■ REQUIRED WORK
Below is a listing; repeat exactly the lines from the one containing "18px; color: #1a1a1a;" to the one containing "pointer-events: none;", both included.

■ GIVEN DATA
++++++

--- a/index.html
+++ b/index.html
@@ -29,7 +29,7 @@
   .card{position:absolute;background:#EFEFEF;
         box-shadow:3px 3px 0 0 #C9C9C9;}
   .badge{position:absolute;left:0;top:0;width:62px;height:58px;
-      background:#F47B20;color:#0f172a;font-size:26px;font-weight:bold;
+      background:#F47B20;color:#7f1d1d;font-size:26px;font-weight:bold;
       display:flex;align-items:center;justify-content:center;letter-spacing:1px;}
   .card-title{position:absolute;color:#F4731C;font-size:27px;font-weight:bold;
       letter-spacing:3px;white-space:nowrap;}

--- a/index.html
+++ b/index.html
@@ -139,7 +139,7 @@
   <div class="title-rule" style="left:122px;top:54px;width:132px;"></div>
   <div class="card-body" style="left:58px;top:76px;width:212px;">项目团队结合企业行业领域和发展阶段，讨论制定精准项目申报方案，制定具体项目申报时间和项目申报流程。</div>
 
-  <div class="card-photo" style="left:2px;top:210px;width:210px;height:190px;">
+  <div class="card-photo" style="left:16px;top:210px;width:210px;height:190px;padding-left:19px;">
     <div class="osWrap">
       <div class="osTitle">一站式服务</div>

++++++

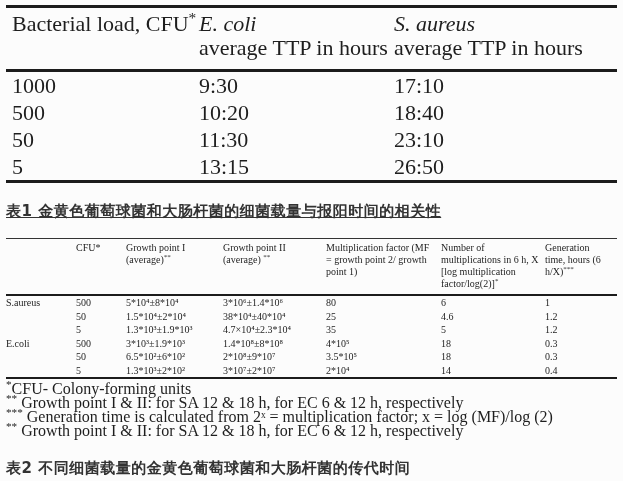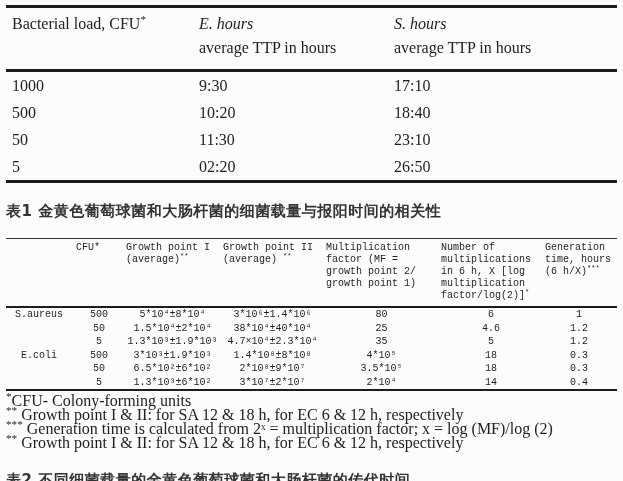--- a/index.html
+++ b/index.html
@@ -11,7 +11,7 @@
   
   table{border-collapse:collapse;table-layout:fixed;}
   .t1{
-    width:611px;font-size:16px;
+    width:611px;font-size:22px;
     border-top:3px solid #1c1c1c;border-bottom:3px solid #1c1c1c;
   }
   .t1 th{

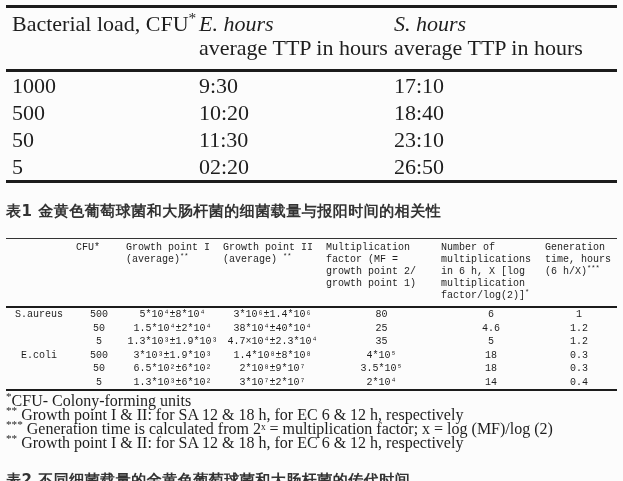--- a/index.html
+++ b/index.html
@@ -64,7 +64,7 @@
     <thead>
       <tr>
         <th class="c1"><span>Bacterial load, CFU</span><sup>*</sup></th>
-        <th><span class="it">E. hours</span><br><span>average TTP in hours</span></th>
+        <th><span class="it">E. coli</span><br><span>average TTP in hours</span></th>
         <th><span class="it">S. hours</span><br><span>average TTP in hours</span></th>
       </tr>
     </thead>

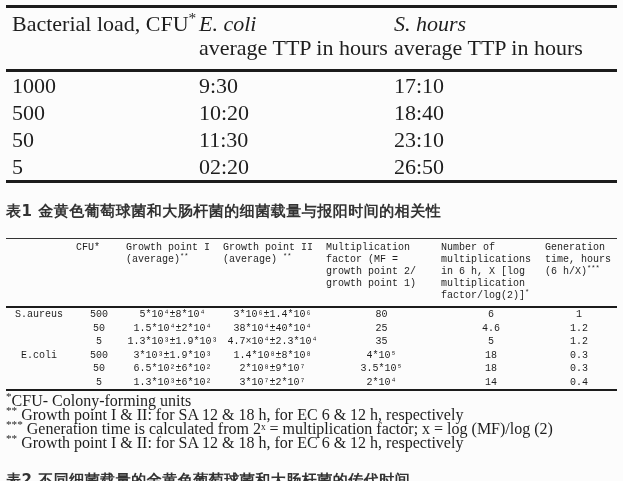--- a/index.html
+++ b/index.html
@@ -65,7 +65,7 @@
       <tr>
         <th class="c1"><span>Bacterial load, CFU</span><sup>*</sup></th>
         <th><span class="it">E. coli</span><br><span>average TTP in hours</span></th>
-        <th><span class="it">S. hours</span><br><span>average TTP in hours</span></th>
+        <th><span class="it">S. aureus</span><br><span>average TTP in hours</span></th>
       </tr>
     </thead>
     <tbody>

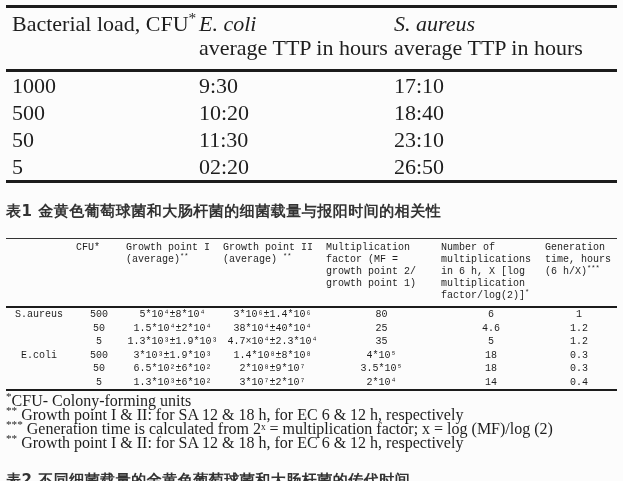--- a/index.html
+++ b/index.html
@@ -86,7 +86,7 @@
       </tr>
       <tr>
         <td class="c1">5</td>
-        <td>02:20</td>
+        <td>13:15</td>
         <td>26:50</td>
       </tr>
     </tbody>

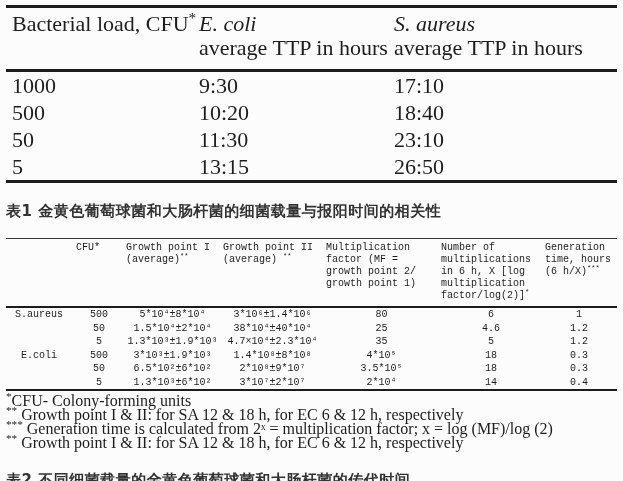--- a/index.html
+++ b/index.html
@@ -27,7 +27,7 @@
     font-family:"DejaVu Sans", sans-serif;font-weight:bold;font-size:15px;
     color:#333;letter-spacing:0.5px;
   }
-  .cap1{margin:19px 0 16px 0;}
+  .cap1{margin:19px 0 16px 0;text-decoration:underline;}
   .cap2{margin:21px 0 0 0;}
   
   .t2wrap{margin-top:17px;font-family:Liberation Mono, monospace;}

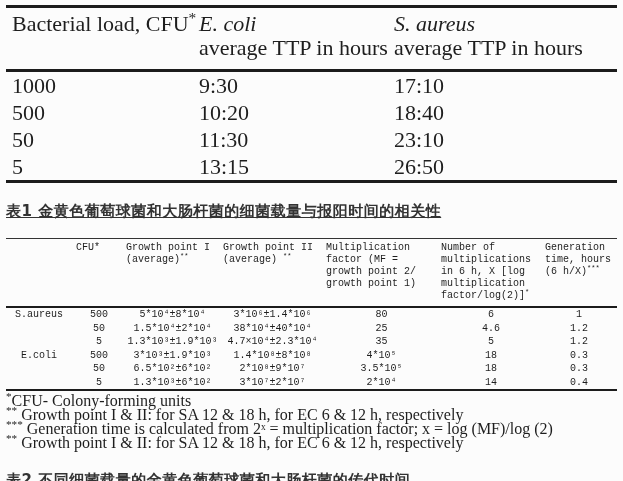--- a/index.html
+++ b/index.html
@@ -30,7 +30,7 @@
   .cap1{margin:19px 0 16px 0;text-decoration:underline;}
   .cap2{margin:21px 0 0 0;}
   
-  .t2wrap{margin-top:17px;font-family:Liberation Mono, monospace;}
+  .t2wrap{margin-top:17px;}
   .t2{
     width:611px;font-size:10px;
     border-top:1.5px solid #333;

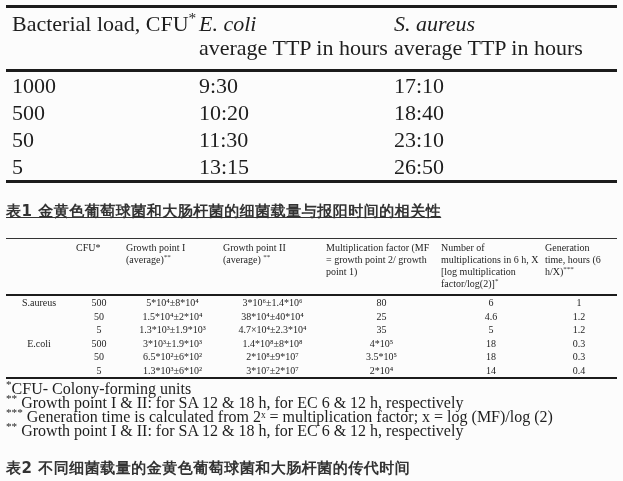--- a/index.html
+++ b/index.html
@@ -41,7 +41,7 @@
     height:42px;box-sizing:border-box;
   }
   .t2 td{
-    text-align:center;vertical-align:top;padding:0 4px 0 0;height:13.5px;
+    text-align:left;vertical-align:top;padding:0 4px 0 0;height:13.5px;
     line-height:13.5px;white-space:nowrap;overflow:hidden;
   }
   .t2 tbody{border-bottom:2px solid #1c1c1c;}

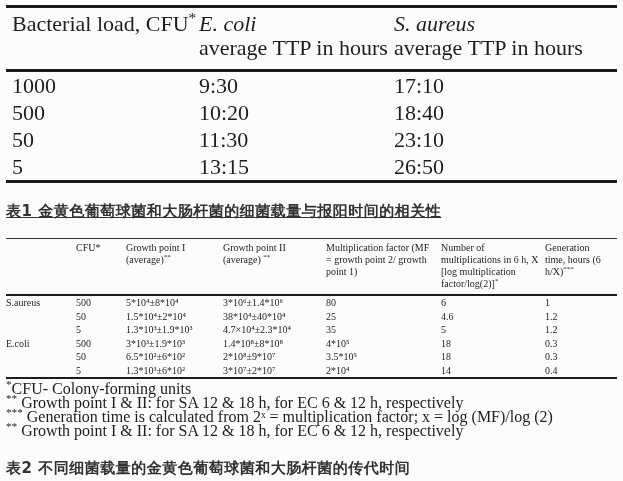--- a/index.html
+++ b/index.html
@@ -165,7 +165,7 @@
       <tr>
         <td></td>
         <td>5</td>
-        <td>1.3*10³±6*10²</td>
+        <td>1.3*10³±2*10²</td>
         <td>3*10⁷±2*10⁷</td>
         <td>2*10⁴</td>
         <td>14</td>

++++++

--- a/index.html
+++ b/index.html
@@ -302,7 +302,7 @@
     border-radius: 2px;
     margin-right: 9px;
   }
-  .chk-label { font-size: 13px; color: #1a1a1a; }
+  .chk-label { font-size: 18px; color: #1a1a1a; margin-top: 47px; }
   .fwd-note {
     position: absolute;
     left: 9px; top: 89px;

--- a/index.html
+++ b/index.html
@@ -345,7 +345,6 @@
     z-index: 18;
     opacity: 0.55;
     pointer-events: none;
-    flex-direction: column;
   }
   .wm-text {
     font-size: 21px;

++++++

■ TASK RESULT
+  .chk-label { font-size: 18px; color: #1a1a1a; margin-top: 47px; }
   .fwd-note {
     position: absolute;
     left: 9px; top: 89px;

--- a/index.html
+++ b/index.html
@@ -345,7 +345,6 @@
     z-index: 18;
     opacity: 0.55;
     pointer-events: none;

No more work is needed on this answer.